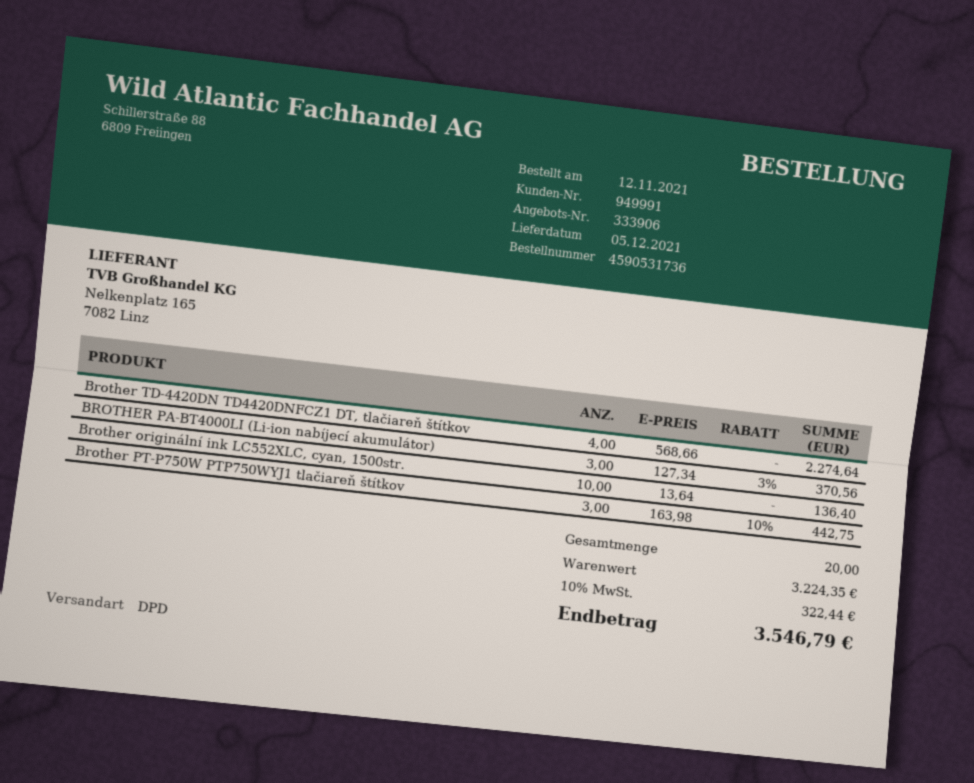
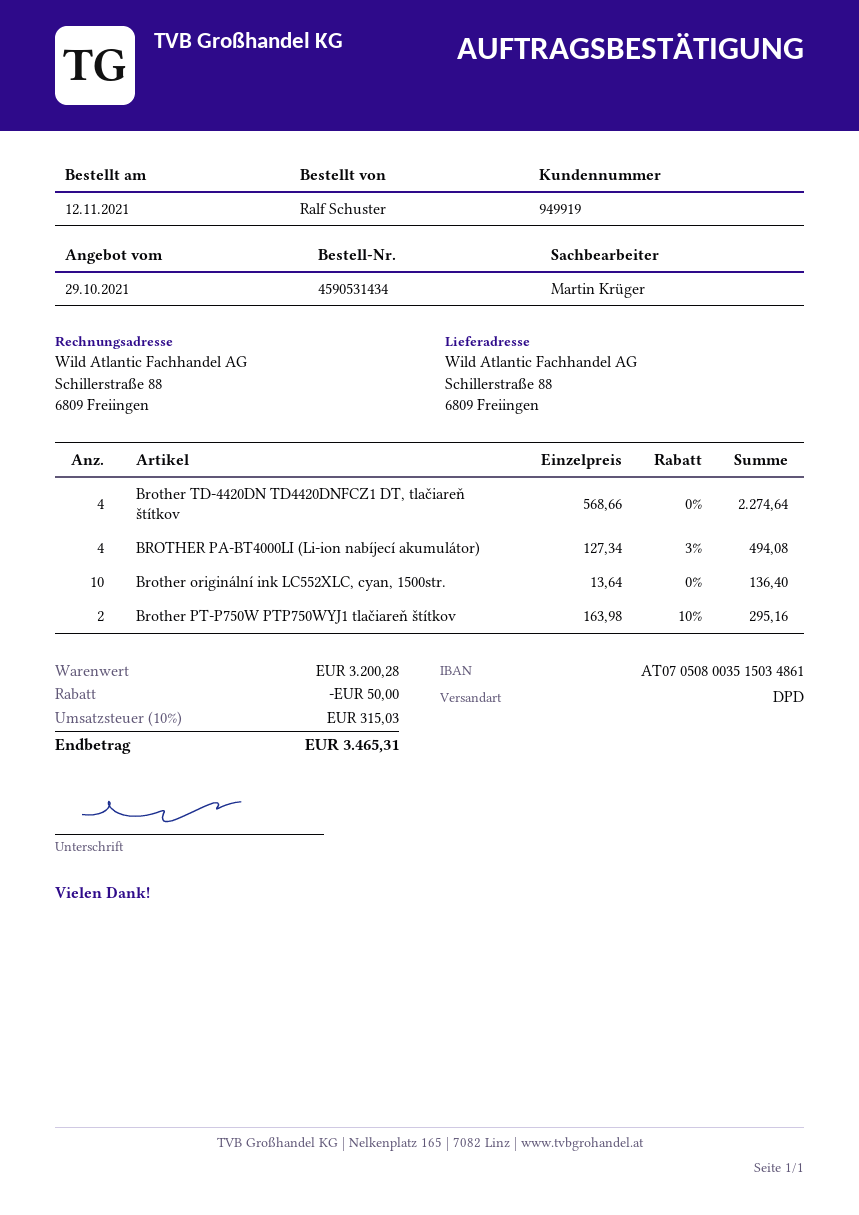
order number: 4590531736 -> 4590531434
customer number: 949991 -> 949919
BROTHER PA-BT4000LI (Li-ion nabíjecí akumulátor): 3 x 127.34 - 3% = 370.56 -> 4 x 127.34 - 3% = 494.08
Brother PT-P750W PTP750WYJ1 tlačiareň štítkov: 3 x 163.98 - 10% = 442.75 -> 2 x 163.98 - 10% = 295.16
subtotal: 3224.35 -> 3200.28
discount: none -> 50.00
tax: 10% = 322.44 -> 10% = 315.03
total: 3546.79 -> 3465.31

--

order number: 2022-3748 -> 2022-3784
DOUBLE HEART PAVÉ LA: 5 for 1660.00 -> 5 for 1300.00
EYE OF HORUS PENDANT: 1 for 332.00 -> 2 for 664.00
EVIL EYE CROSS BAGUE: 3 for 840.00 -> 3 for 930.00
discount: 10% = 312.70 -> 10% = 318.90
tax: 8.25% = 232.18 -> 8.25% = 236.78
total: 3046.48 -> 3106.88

_What the exercise asks_:
After locating the line holding "EYE OF HORUS" above, output exactly that line and every line after it through the line holding "total: 3046.48 -> 3106.88". Include nothing else.

_Response to this exercise_:
EYE OF HORUS PENDANT: 1 for 332.00 -> 2 for 664.00
EVIL EYE CROSS BAGUE: 3 for 840.00 -> 3 for 930.00
discount: 10% = 312.70 -> 10% = 318.90
tax: 8.25% = 232.18 -> 8.25% = 236.78
total: 3046.48 -> 3106.88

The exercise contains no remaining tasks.